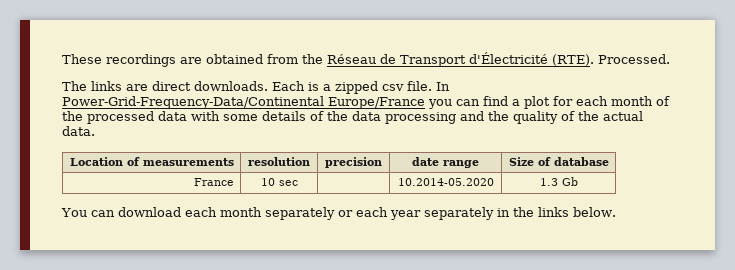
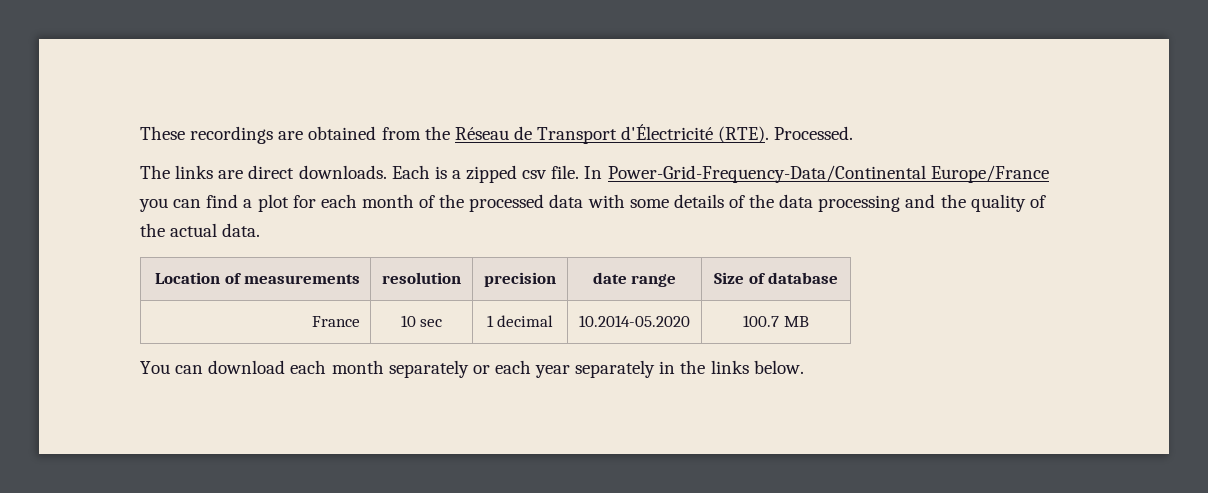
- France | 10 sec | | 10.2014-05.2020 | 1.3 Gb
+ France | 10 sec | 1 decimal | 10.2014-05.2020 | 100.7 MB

* * *

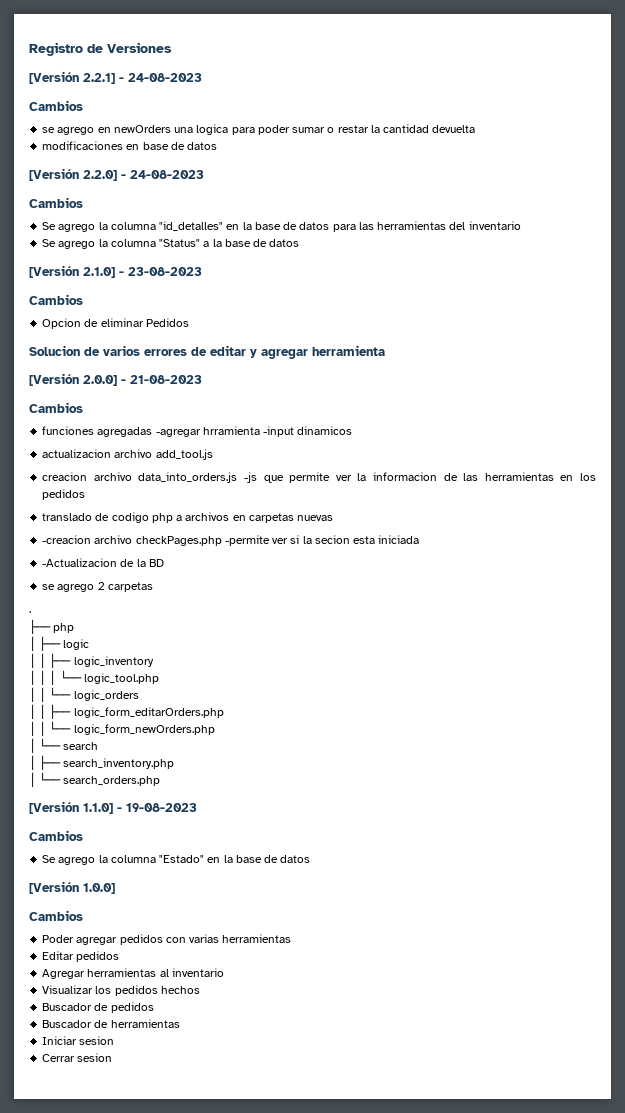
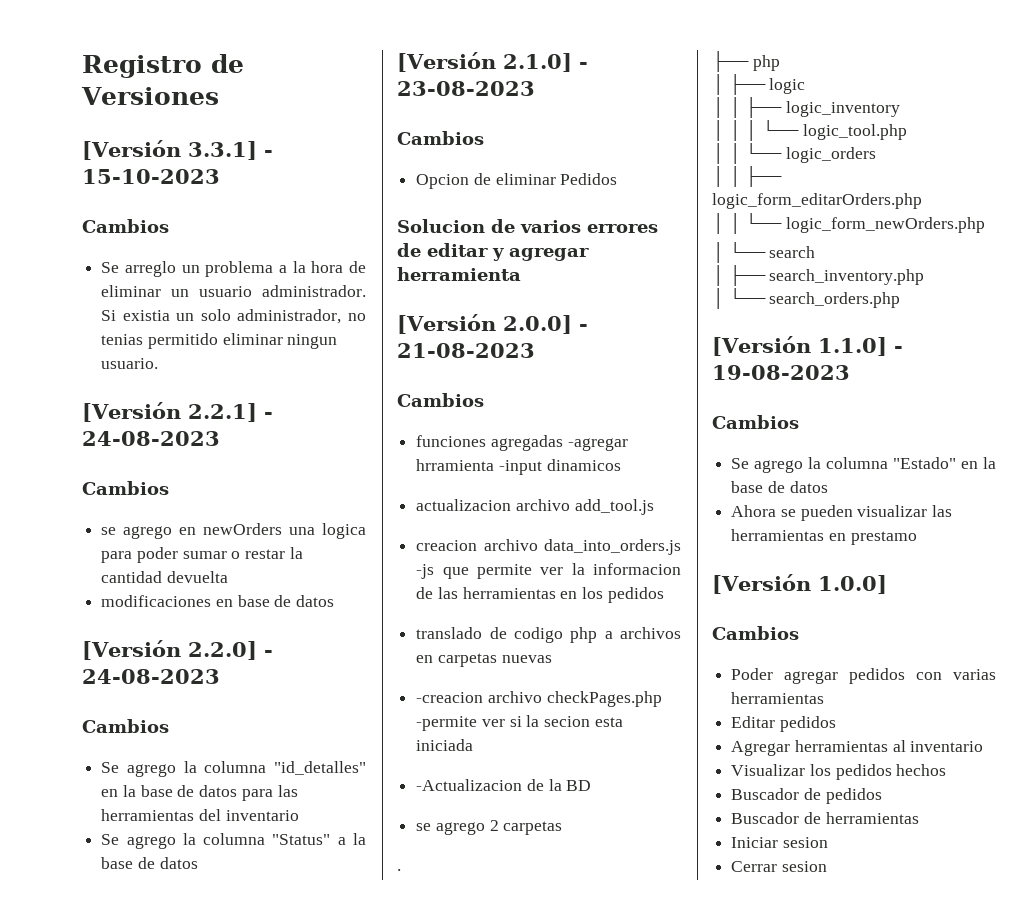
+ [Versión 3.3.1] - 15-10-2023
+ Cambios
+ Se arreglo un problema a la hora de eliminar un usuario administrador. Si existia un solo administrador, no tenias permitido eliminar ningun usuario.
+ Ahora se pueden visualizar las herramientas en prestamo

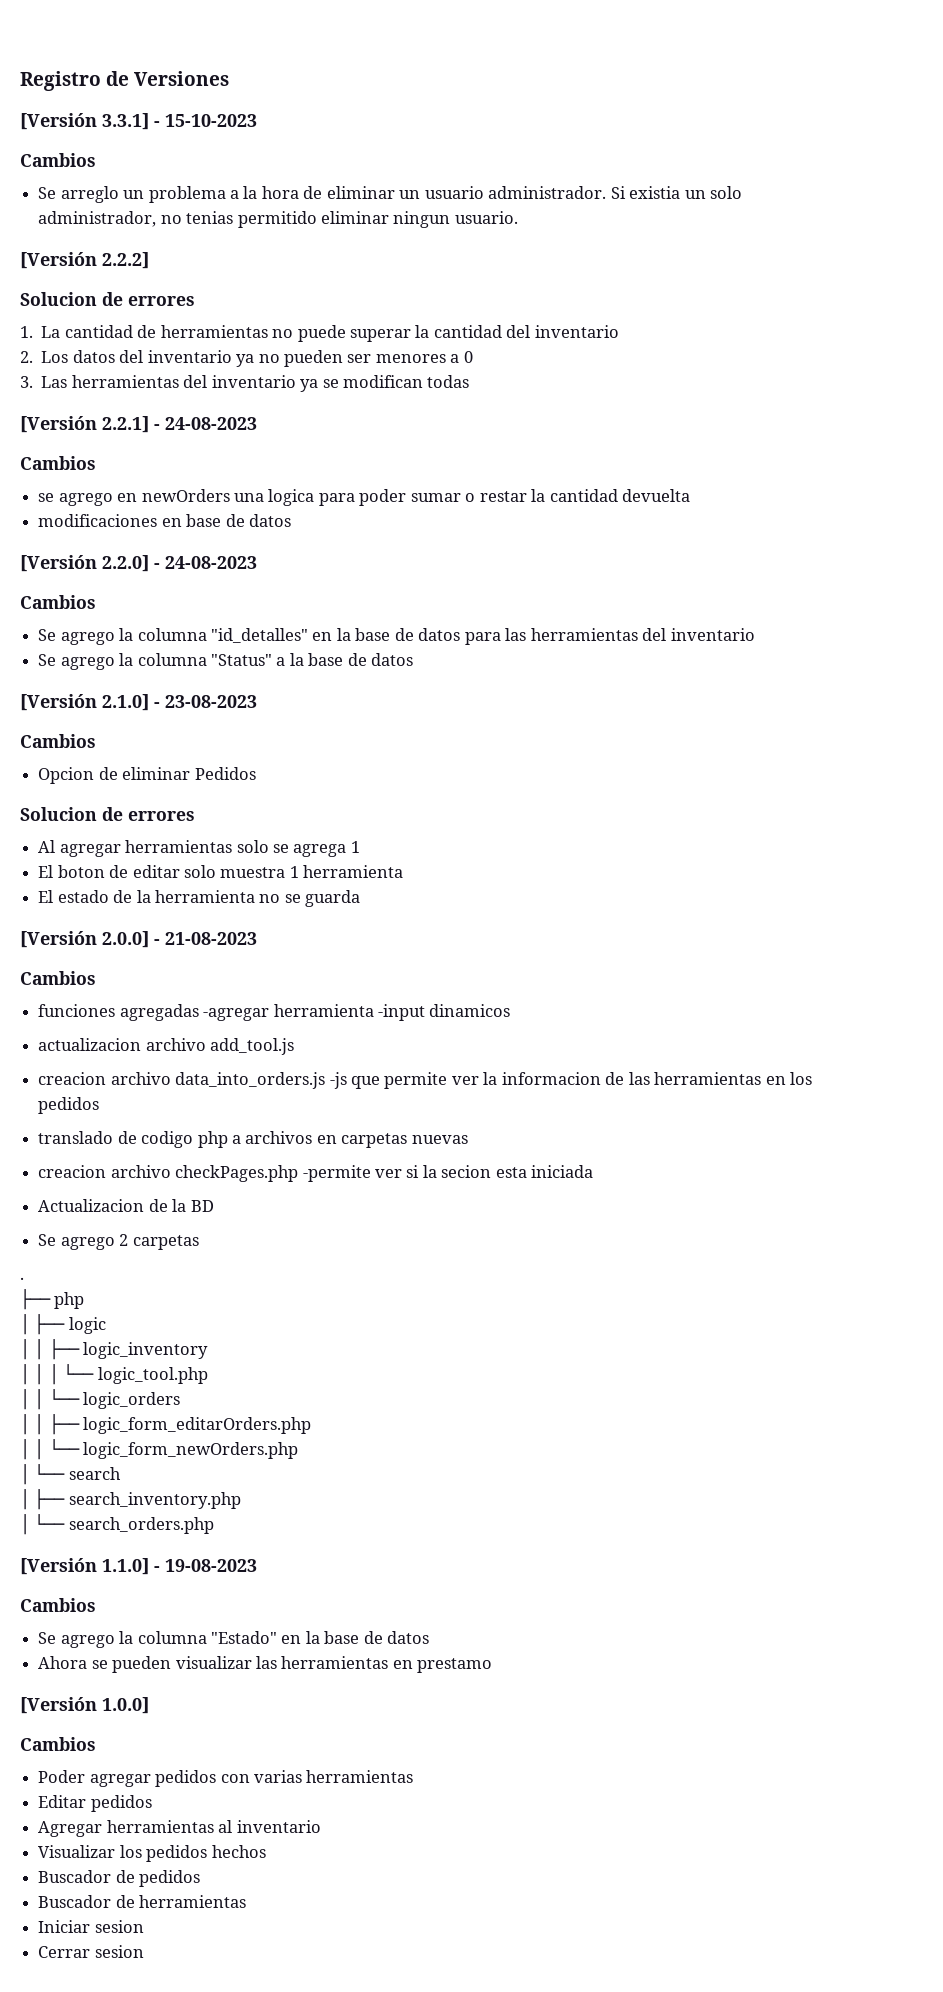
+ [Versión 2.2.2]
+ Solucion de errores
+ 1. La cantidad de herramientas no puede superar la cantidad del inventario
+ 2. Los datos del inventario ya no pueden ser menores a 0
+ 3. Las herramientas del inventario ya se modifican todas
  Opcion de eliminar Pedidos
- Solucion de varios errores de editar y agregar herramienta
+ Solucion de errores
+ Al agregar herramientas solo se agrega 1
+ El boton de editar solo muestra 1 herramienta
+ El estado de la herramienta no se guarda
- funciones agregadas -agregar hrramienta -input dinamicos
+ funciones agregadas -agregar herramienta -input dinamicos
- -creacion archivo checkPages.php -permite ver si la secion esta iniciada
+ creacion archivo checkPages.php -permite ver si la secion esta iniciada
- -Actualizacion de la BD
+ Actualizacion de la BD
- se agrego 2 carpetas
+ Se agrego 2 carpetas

WORK ORDER:
Of the entries above, repeat exactly the lines between the line with "- France | 10" and the line with "10.2014-05.2020 | 100.7 MB", inclusive, and no others.

PROBLEM SOLUTION:
- France | 10 sec | | 10.2014-05.2020 | 1.3 Gb
+ France | 10 sec | 1 decimal | 10.2014-05.2020 | 100.7 MB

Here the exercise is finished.